──────── Study material
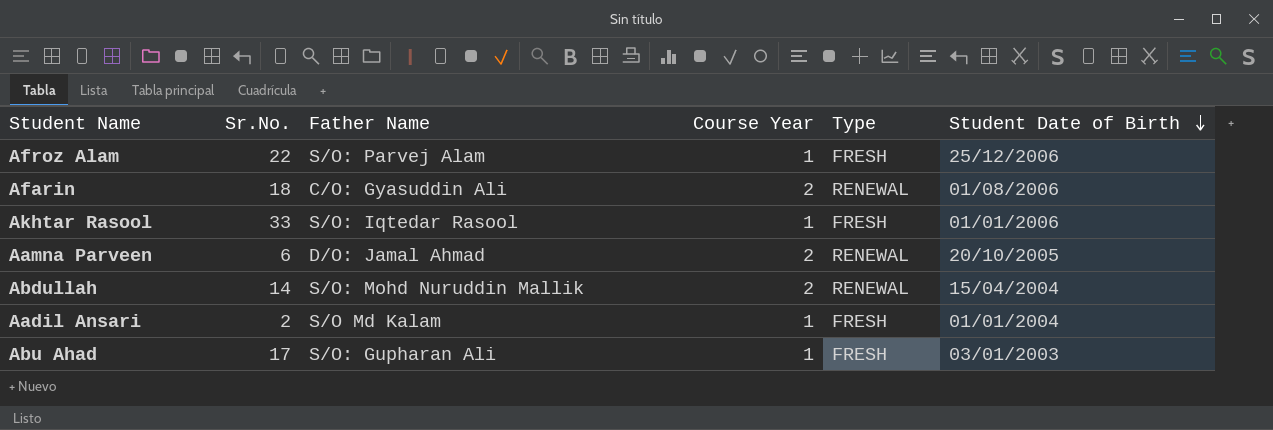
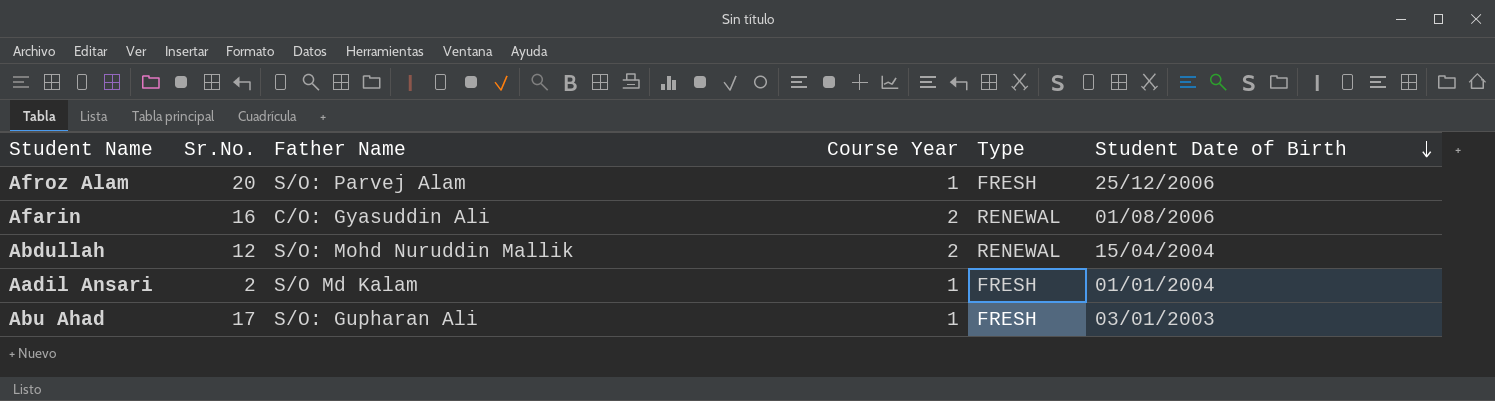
row Akhtar Rasool: 33 | S/O: Iqtedar Rasool | 1 | FRESH | 01/01/2006 -> none
row Aamna Parveen: 6 | D/O: Jamal Ahmad | 2 | RENEWAL | 20/10/2005 -> none
Afroz Alam | Sr.No.: 22 -> 20
Afarin | Sr.No.: 18 -> 16
Abdullah | Sr.No.: 14 -> 12

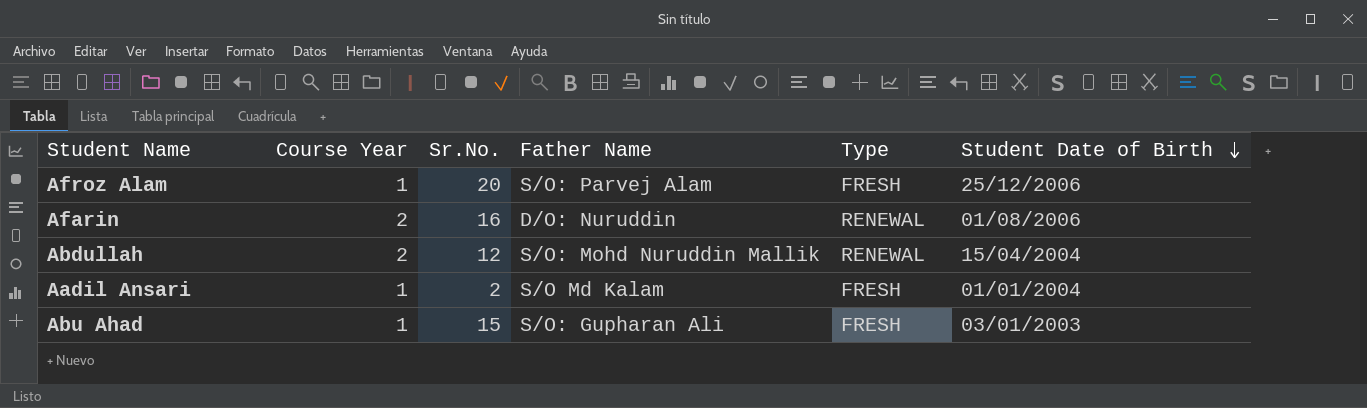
column Course Year | position: 4 -> 2
Afarin | Father Name: C/O: Gyasuddin Ali -> D/O: Nuruddin
Abu Ahad | Sr.No.: 17 -> 15

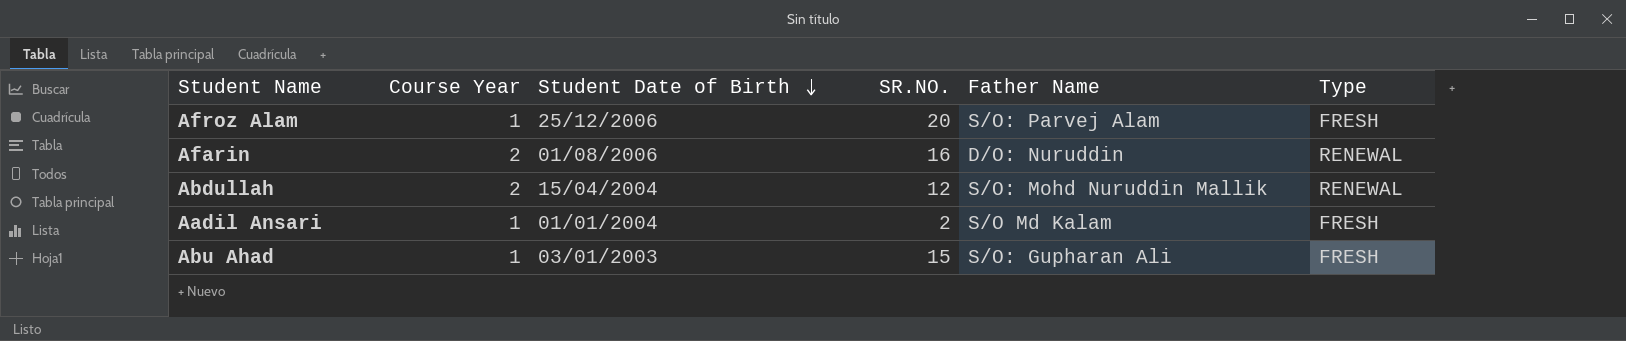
column Student Date of Birth | position: 6 -> 3
column name: Sr.No. -> SR.NO.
────────────────
Transcribe every line from the one containing "Abu Ahad | Sr.No.: 17 -> 15" to the end of the listing, exactly and exclusively. Do not carry any picture over.

Exercise answer:
Abu Ahad | Sr.No.: 17 -> 15

column Student Date of Birth | position: 6 -> 3
column name: Sr.No. -> SR.NO.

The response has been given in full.